Stachys: Edle Knolle für die Festtage

Beim Essen das Außergewöhnliche und etwas Teurere genießen ist gerade in den Festtagen Trumpf. Der Stachys ist beides: Außergewöhnlich und teuer.

Das Gemüse Namens Stachys, eine Art Knöllchen in Perlmuttfarbe. Zum Essen ist der Stachys zart und saftig und schmeckt wie eine Mischung aus Schwarzwurzeln, Artischocken und Blumenkohl.

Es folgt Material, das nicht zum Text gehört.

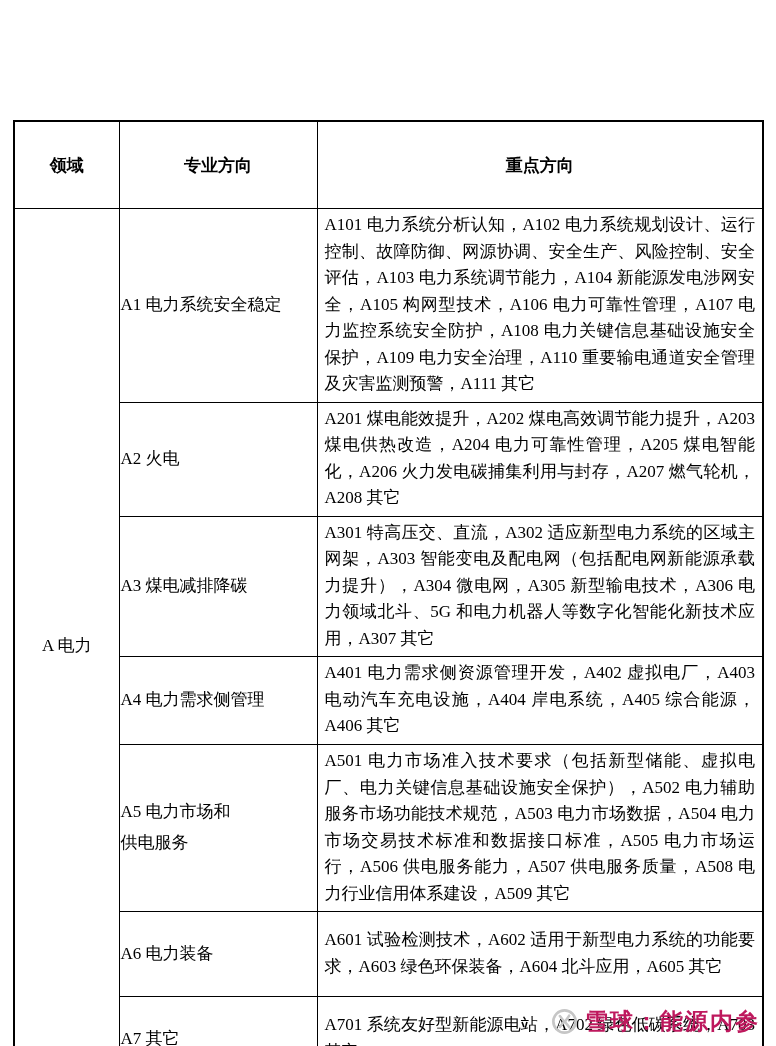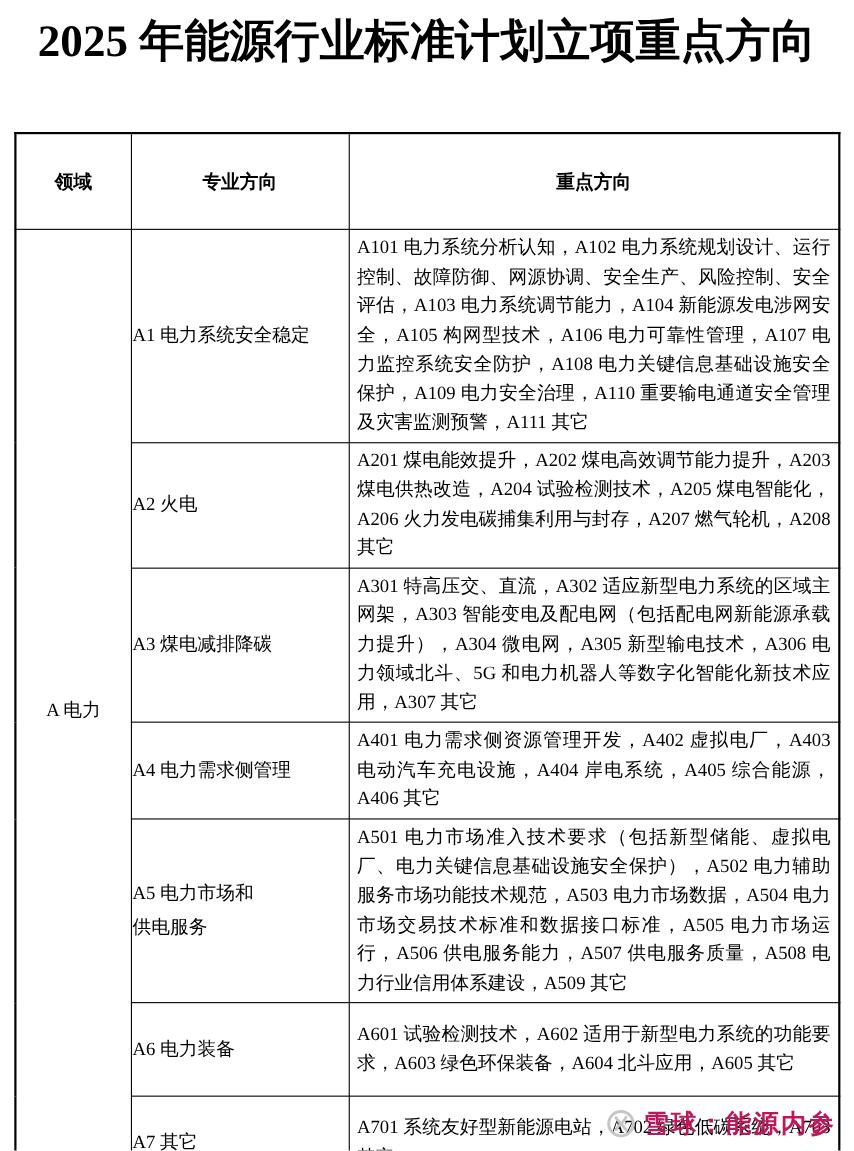--- a/index.html
+++ b/index.html
@@ -85,21 +85,20 @@
     letter-spacing: 2px;
     white-space: nowrap;
   }
   .watermark svg { display: block; }
 </style>
 </head>
 <body>
 
 <div class="page">
 
-  <h1 class="doc-title">2025 年能源行业标准计划立项重点方向</h1>
 
   <table class="main-table">
     <colgroup>
       <col class="c-domain">
       <col class="c-direction">
       <col class="c-focus">
     </colgroup>
     <thead>
       <tr>
         <th>领域</th>
@@ -108,21 +107,21 @@
       </tr>
     </thead>
     <tbody>
       <tr class="r-a1">
         <td class="domain-cell" rowspan="7">A 电力</td>
         <td class="dir-cell">A1 电力系统安全稳定</td>
         <td class="focus-cell">A101 电力系统分析认知，A102 电力系统规划设计、运行控制、故障防御、网源协调、安全生产、风险控制、安全评估，A103 电力系统调节能力，A104 新能源发电涉网安全，A105 构网型技术，A106 电力可靠性管理，A107 电力监控系统安全防护，A108 电力关键信息基础设施安全保护，A109 电力安全治理，A110 重要输电通道安全管理及灾害监测预警，A111 其它</td>
       </tr>
       <tr class="r-a2">
         <td class="dir-cell">A2 火电</td>
-        <td class="focus-cell">A201 煤电能效提升，A202 煤电高效调节能力提升，A203 煤电供热改造，A204 试验检测技术，A205 煤电智能化，A206 火力发电碳捕集利用与封存，A207 燃气轮机，A208 其它</td>
+        <td class="focus-cell">A201 煤电能效提升，A202 煤电高效调节能力提升，A203 煤电供热改造，A204 电力可靠性管理，A205 煤电智能化，A206 火力发电碳捕集利用与封存，A207 燃气轮机，A208 其它</td>
       </tr>
       <tr class="r-a3">
         <td class="dir-cell">A3  煤电减排降碳</td>
         <td class="focus-cell">A301 特高压交、直流，A302 适应新型电力系统的区域主网架，A303 智能变电及配电网（包括配电网新能源承载力提升），A304 微电网，A305 新型输电技术，A306 电力领域北斗、5G 和电力机器人等数字化智能化新技术应用，A307 其它</td>
       </tr>
       <tr class="r-a4">
         <td class="dir-cell">A4 电力需求侧管理</td>
         <td class="focus-cell">A401 电力需求侧资源管理开发，A402 虚拟电厂，A403 电动汽车充电设施，A404 岸电系统，A405 综合能源，A406 其它</td>
       </tr>
       <tr class="r-a5">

Der Stachys heißt auch Knollenziest oder japanische Kartoffel, letzteres, weil er in Japan seit Jahrhunderten verbreitet ist. In der Schweiz wird nur sehr wenig Stachys angebaut, ab Oktober werden die vier bis sechs Zentimeter langen Wurzelknöllchen geerntet. Die Ernte erfolgt von Hand und ist aufwendig. Entsprechend teuer wird das Produkt, erhältlich ist es zum Teil auf dem Markt und in den Delikatessengeschäften. Angesichts des schwachen Angebots und der problemlosen Kultur ist der Stachys auch für HobbygärtnerInnen interessant.

Roh oder gedünstet

Neben der Ware von einzelnen Schweizer Produzenten werden Stachys hauptsächlich aus Frankreich importiert. In Crosnes bei Paris wurde der Stachys erstmals angebaut, nachdem er aus Japan importiert worden war. Seither ist der Stachys buchstäblich in Crosnes verwurzelt, auf französisch heißt er denn auch „Crosnes du Japon“.

Essen kann man den Stachys roh, gedünstet, gebraten, frittiert oder in Essig eingelegt. Die Japaner genießen ihn auch mit Zucker. Stachys enthalten Vitamin C und an Stelle von Stärke den Inhaltsstoff Stachyose, eine Zuckerart, die für Diabetiker gut verträglich ist.